You appear to be under a misapprehension about what that Owner property does.  The documentation for that property, which you should have read well before posting about this topic, has this to say:



> Once this relationship is established, the following behaviors are exhibited: 
> If an owner window is minimized, all its owned windows are minimized as well. 
> If an owned window is minimized, its owner is not minimized. 
> If an owner window is maximized, both the owner window and its owned windows are restored. 
> An owner window can never cover an owned window. 
> Owned windows that were not opened using ShowDialog are not modal. The user can still interact with the owner window. 
> If you close an owner window, its owned windows are also closed. 
> If an owned window was opened by its owner window using Show, and the owner window is closed, the owned window's Closing event is not raised.

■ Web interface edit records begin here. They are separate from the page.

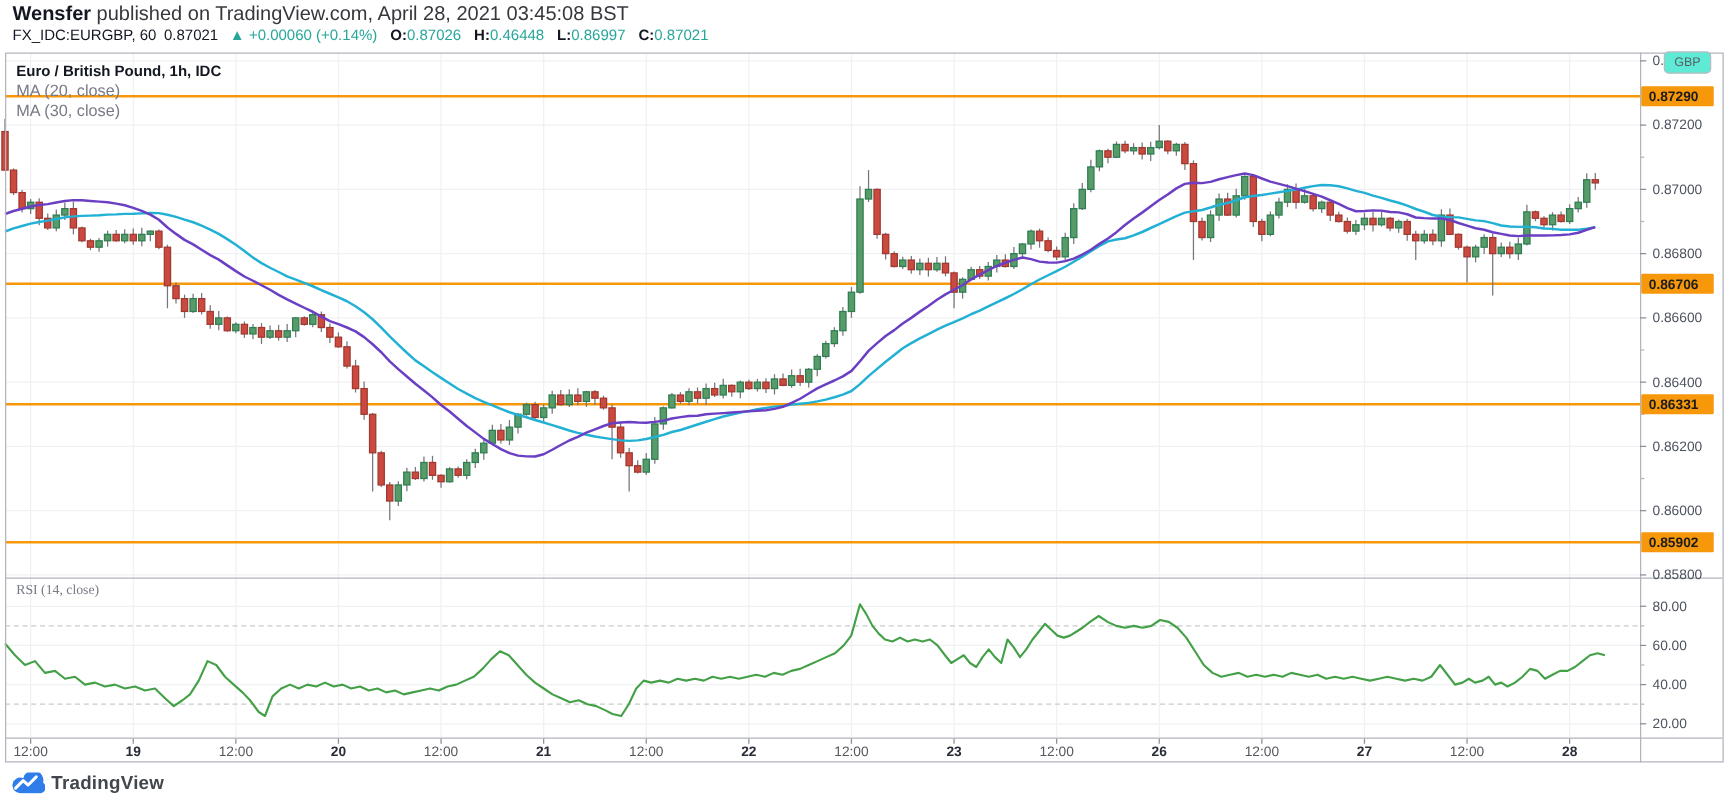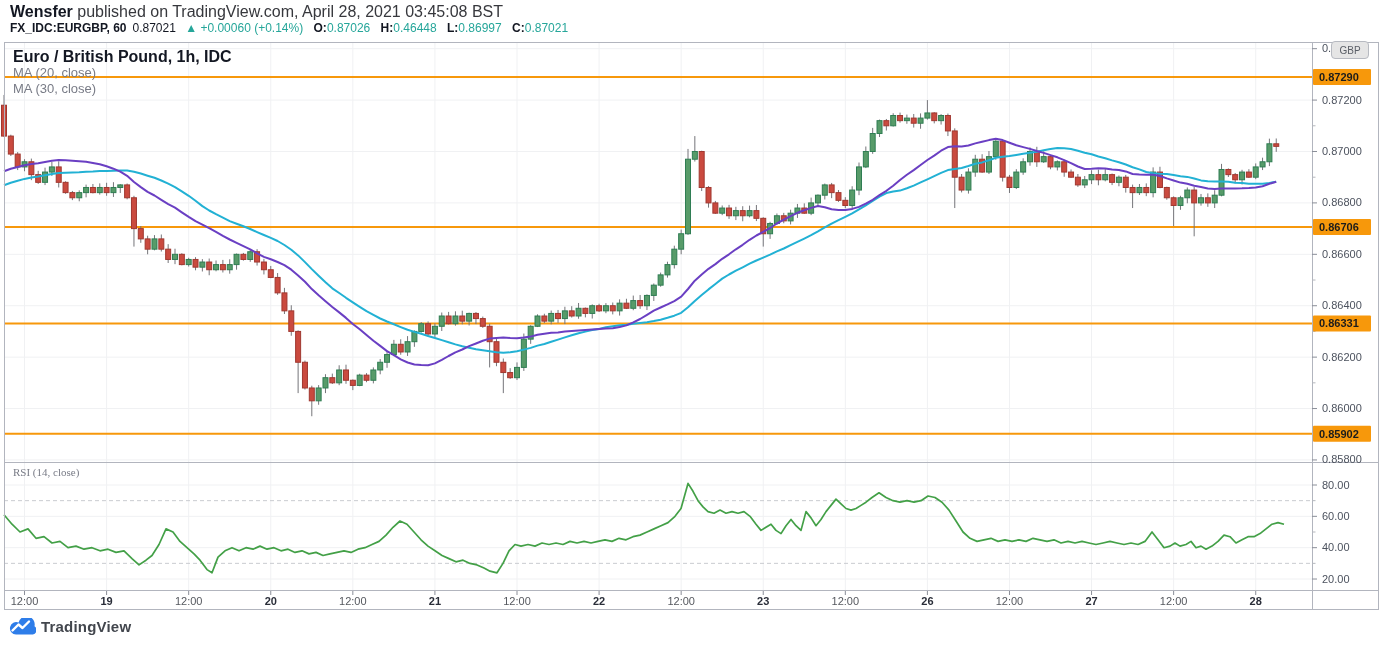--- a/index.html
+++ b/index.html
@@ -9,7 +9,7 @@
   .hl1{font-size:16px;color:#37383d;}
   .hl1 b{color:#131722;}
   .hl2{font-size:12px;color:#131722;margin-top:2px;}
-  .hl2 .sym{font-weight:700;text-align:right;}
+  .hl2 .sym{font-weight:400;text-align:right;}
   .hl2 .px{margin-left:6px;}
   .teal{color:var(--teal);}
   .hl2 .olbl{font-weight:700;margin-left:7px;}

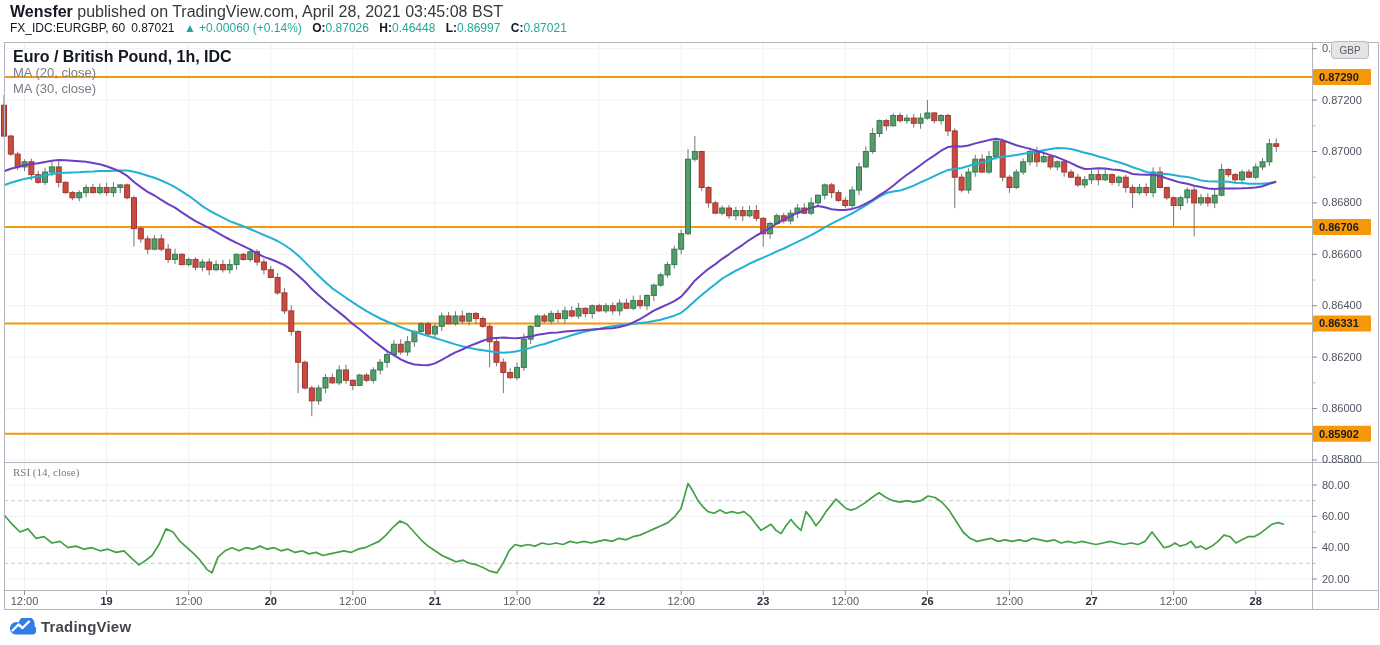--- a/index.html
+++ b/index.html
@@ -16,7 +16,7 @@
   .chart-wrap{position:absolute;left:0;top:0;width:1380px;height:612px;}
   svg text{font-family:"Liberation Sans",sans-serif;}
   .legend{position:absolute;left:13px;top:49px;pointer-events:none;}
-  .legend .t{font-size:16px;font-weight:700;color:#131722;line-height:16px;}
+  .legend .t{font-size:12px;font-weight:700;color:#131722;line-height:16px;}
   .legend .m{font-size:13px;color:#787b86;line-height:16px;}
   .rsi-legend{position:absolute;left:13px;top:466px;font-size:11px;color:#787b86;font-family:Liberation Serif, serif;}
   .pill{position:absolute;left:1331px;top:41px;width:36px;height:16px;background:#e5e5e5;

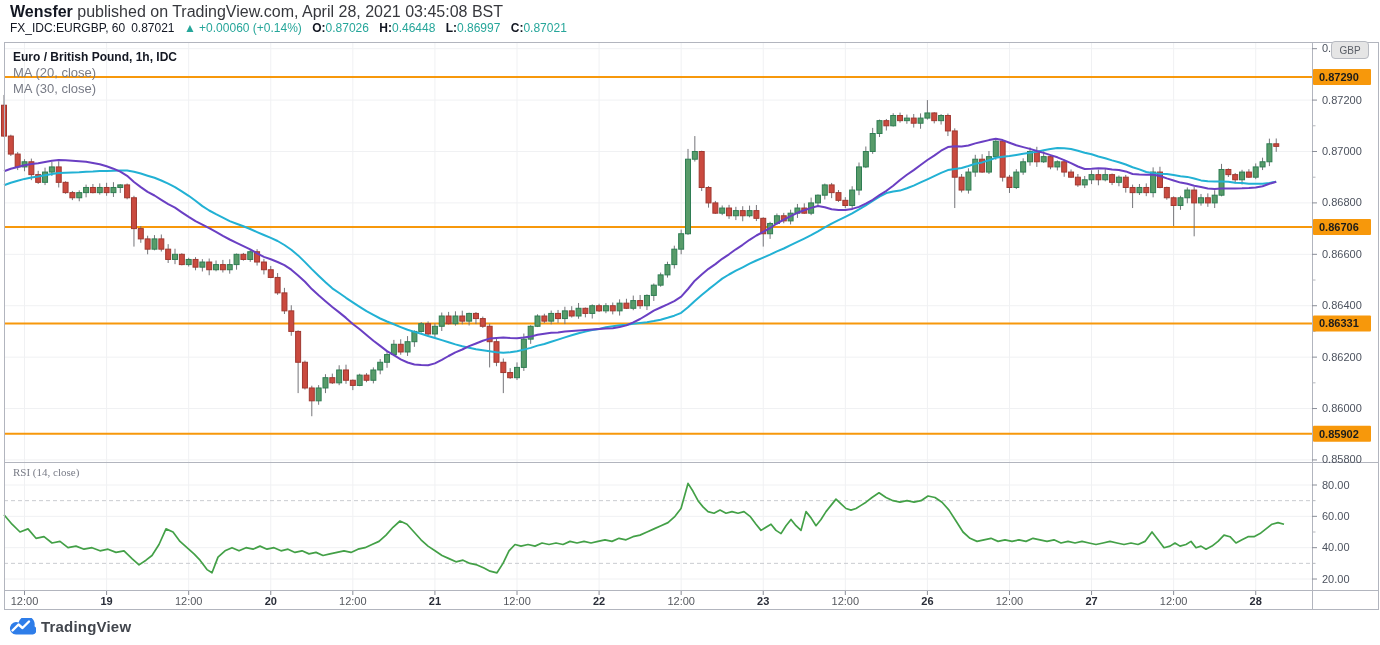--- a/index.html
+++ b/index.html
@@ -19,7 +19,7 @@
   .legend .t{font-size:12px;font-weight:700;color:#131722;line-height:16px;}
   .legend .m{font-size:13px;color:#787b86;line-height:16px;}
   .rsi-legend{position:absolute;left:13px;top:466px;font-size:11px;color:#787b86;font-family:Liberation Serif, serif;}
-  .pill{position:absolute;left:1331px;top:41px;width:36px;height:16px;background:#e5e5e5;
+  .pill{position:absolute;left:1331px;top:41px;width:36px;height:16px;background:#5eead4;
         border:1px solid #b7bac1;border-radius:4px;font-size:10px;color:#5a5e66;
         display:flex;align-items:center;justify-content:center;}
   .logo{position:absolute;left:9px;top:618px;display:flex;align-items:center;gap:5px;}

There's nothing there about the owned window moving with the owner or vice versa.  If you want that behaviour then you would have to code it yourself.  That would mean the owned window handling the appropriate event of the owner and then positioning itself relative top that owner.  I've done that before rather simply in Windows Forms and I would expect it to be fairly similar, although not identical, in WPF.

----------


## Kram Kramer

Hi jmcilhinney, 

Please click following link and read the #17th post.

----------


## jmcilhinney

I'm not really sure what you're asking or implying.  If you don't want the user to be able to interact with the calling window while the other window is showing then you should call ShowDialog.  I'm not sure why you were told otherwise but that's how it works.  You call Show if you want to be able to interact with either window and ShowDialog if you want to interact only with the second window.  The point of an owned window or modeless dialogue is to create a tool window sort of thing.  A classic example is the Find & Replace window in VS.

----------


## si_the_geek

Please do not edit posts (unless it is just a couple of minutes after you first posted it), because it causes confusion and/or annoyance.  It is better to post a new reply instead.

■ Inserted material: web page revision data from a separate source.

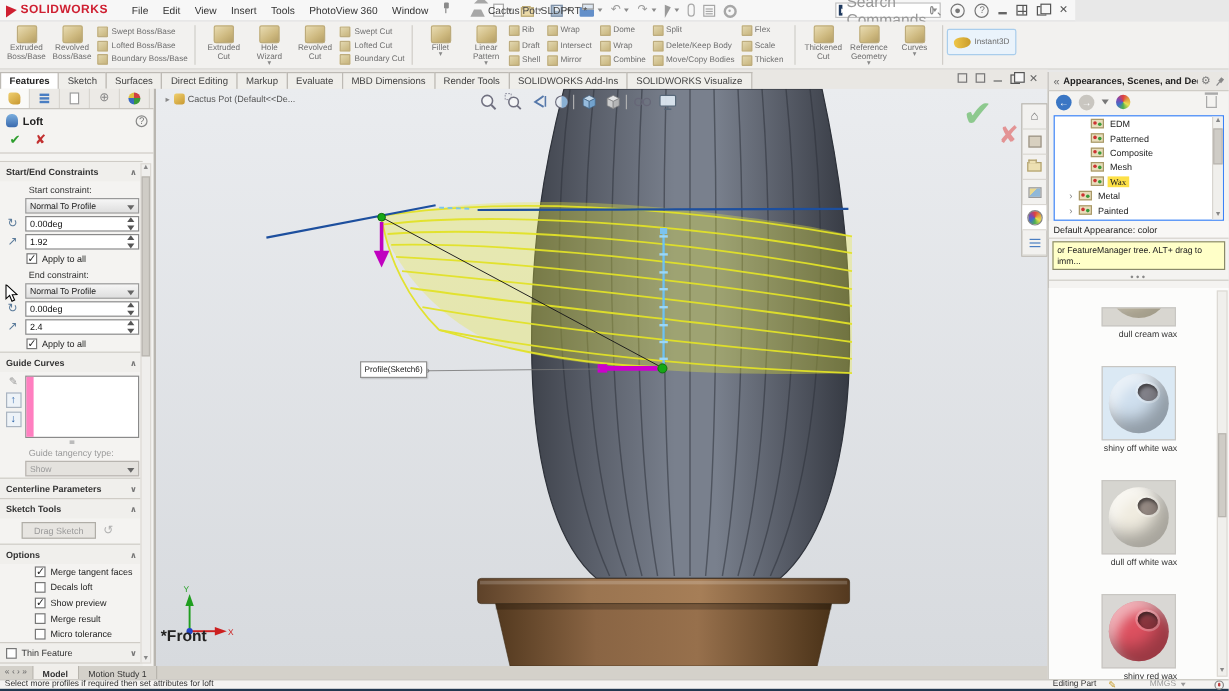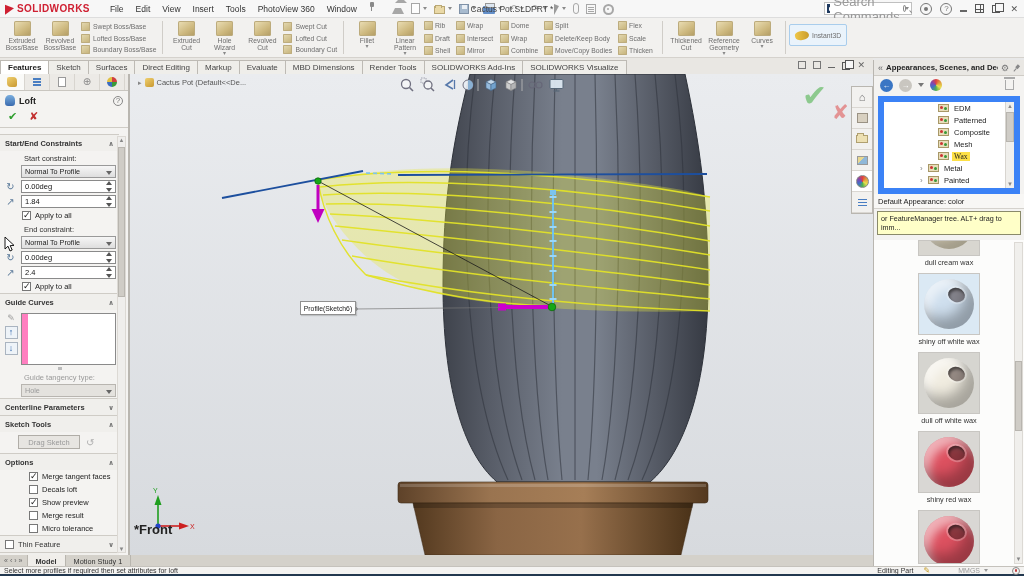--- a/index.html
+++ b/index.html
@@ -7,7 +7,7 @@
   body { font-family:"Liberation Sans","DejaVu Sans",sans-serif; font-size:8px; color:#333; background:#e8e8e8; position:relative; }
 
   
-  #titlebar { position:absolute; left:0; top:0; width:1024px; height:18px; background:#f7f7f7; border-bottom:1px solid #ddd; display:flex; align-items:center; }
+  #titlebar { position:absolute; left:0; top:0; width:896px; height:18px; background:#f7f7f7; border-bottom:1px solid #ddd; display:flex; align-items:center; }
   .logo { display:flex; align-items:center; margin-left:5px; }
   .logo-tri { width:0; height:0; border-left:9px solid #cf2032; border-top:5px solid transparent; border-bottom:5px solid transparent; margin-right:3px; transform:skewY(-8deg); }
   .logo-text { color:#cf2032; font-size:10px; font-weight:bold; letter-spacing:.4px; }

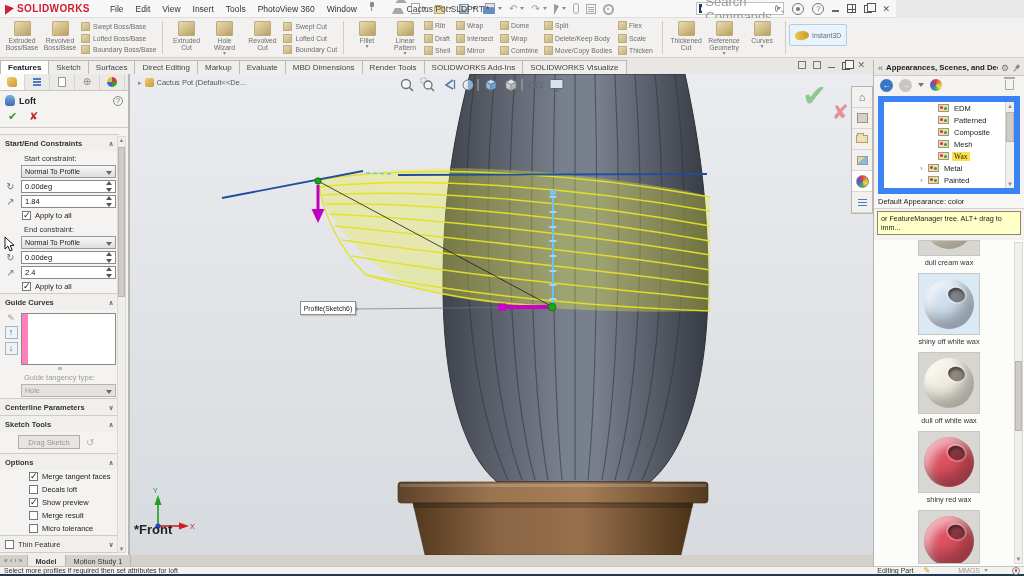--- a/index.html
+++ b/index.html
@@ -172,7 +172,7 @@
   .wheel-s { width:12px; height:12px; border-radius:50%; background:conic-gradient(#e04040,#e0a040,#e8e050,#50b050,#4070c8,#8048b0,#e04040); }
   .trash { width:9px; height:10px; border:1px solid #aaa; border-top:none; position:relative; margin-left:auto; margin-right:4px; }
   .trash::before { content:""; position:absolute; left:-2px; top:-3px; width:11px; height:2px; background:#aaa; }
-  #tp-tree { margin:2px 4px 0; height:98px; background:#fff; border:6px solid #3b82f6; overflow:hidden; position:relative;padding-left:24px; }
+  #tp-tree { margin:2px 4px 0; height:88px; background:#fff; border:1px solid #3b82f6; overflow:hidden; position:relative; }
   .trow { display:flex; align-items:center; gap:3px; height:12px; padding-left:30px; }
   .trow.shallow { padding-left:12px; }
   .exp { color:#888; font-size:8px; width:5px; }

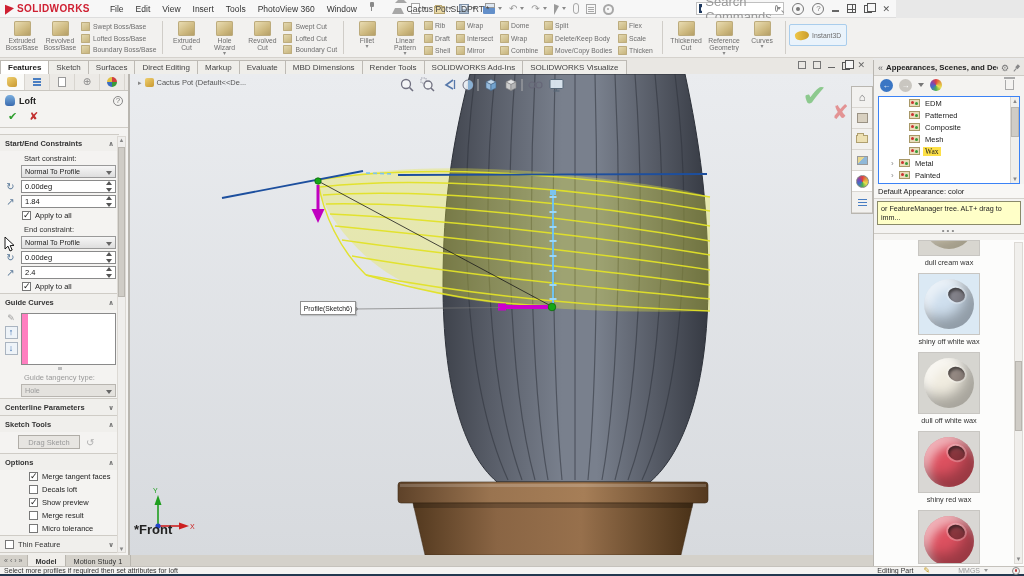--- a/index.html
+++ b/index.html
@@ -499,7 +499,7 @@
     <div class="pm-row">
         <span class="rowic">↗</span>
       <div class="field">
-          <span class="v">1.84</span>
+          <span class="v">1.92</span>
           <span class="spin">
             <i class="u"></i>
             <i class="d"></i>

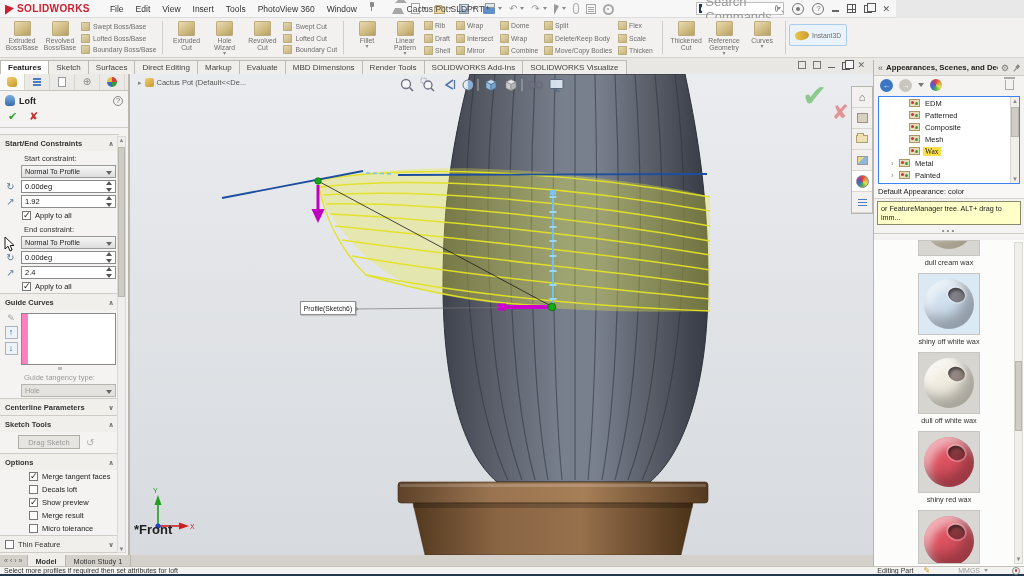--- a/index.html
+++ b/index.html
@@ -186,7 +186,7 @@
   #tp-tip { margin:2px 3px; background:#ffffc8; border:1px solid #8a8a6a; padding:2px 3px; font-size:7.2px; color:#222; line-height:9px; }
   #tp-split { height:7px; display:flex; align-items:center; justify-content:center; color:#888; font-size:8px; letter-spacing:2px; border-bottom:1px solid #cfccc6; }
   #tp-swatches { position:absolute; left:0; right:0; top:180px; bottom:0; background:#fcfcfb; overflow:hidden; }
-  .swatch { width:64px; margin:0 auto; text-align:center; }
+  .swatch { width:64px; margin:16px auto; text-align:right; }
   .sw-thumb { width:62px; height:62px; margin:0 auto; border:1px solid #c8c6c2; background:var(--bg); position:relative; overflow:hidden; }
   .sw-thumb.partial-top { height:16px; }
   .sw-thumb.partial-top .sphere { top:-42px; }

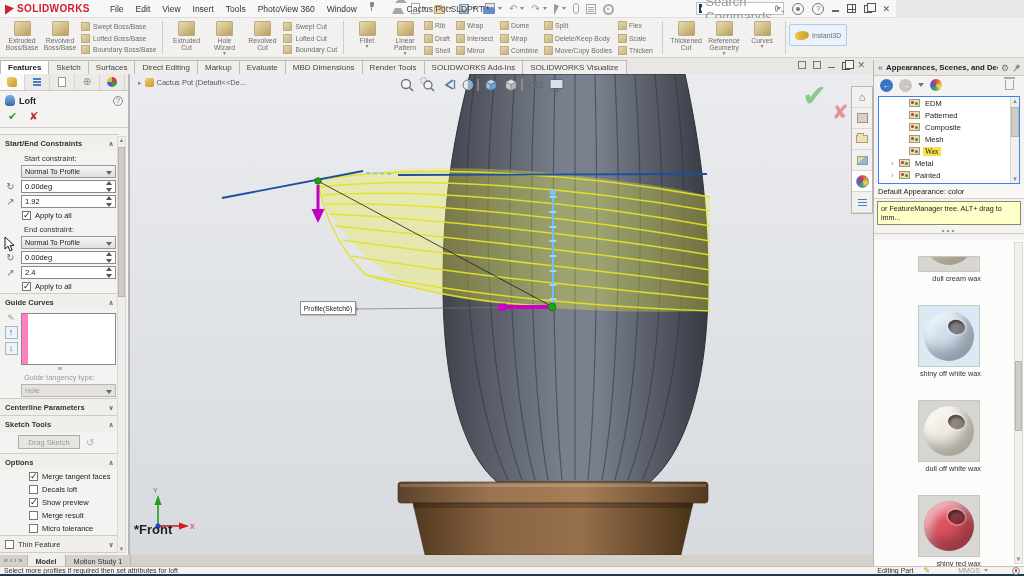--- a/index.html
+++ b/index.html
@@ -561,7 +561,7 @@
     <div class="pm-row">
         <span class="rowic"></span>
       <div class="dropdown disabled">
-          <span>Hole</span>
+          <span>Show</span>
           <span class="dd-a"></span>
         </div>
     </div>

It also makes things harder if you split your question over multiple threads like this, because it means that all of us who are trying to help you (even if we don't reply) have to go around looking for all of the relevant information - instead of it being in one place.    

In this case you should have just replied to this thread, because this question is not the same as the one at the start of the other thread (so it doesn't belong there).

To save others the effort, here is the other post:



> Originally Posted by techgnome
> 
> 
> In the button click event, create an instance of the wait form, show it (not as a dialog though)
> 
> 
> 
> Our code is still wrong...
> 
> ...


Using .ShowDialog might be the wrong way to go in this case, because it means only that window can run code (the window that called it can't do anything).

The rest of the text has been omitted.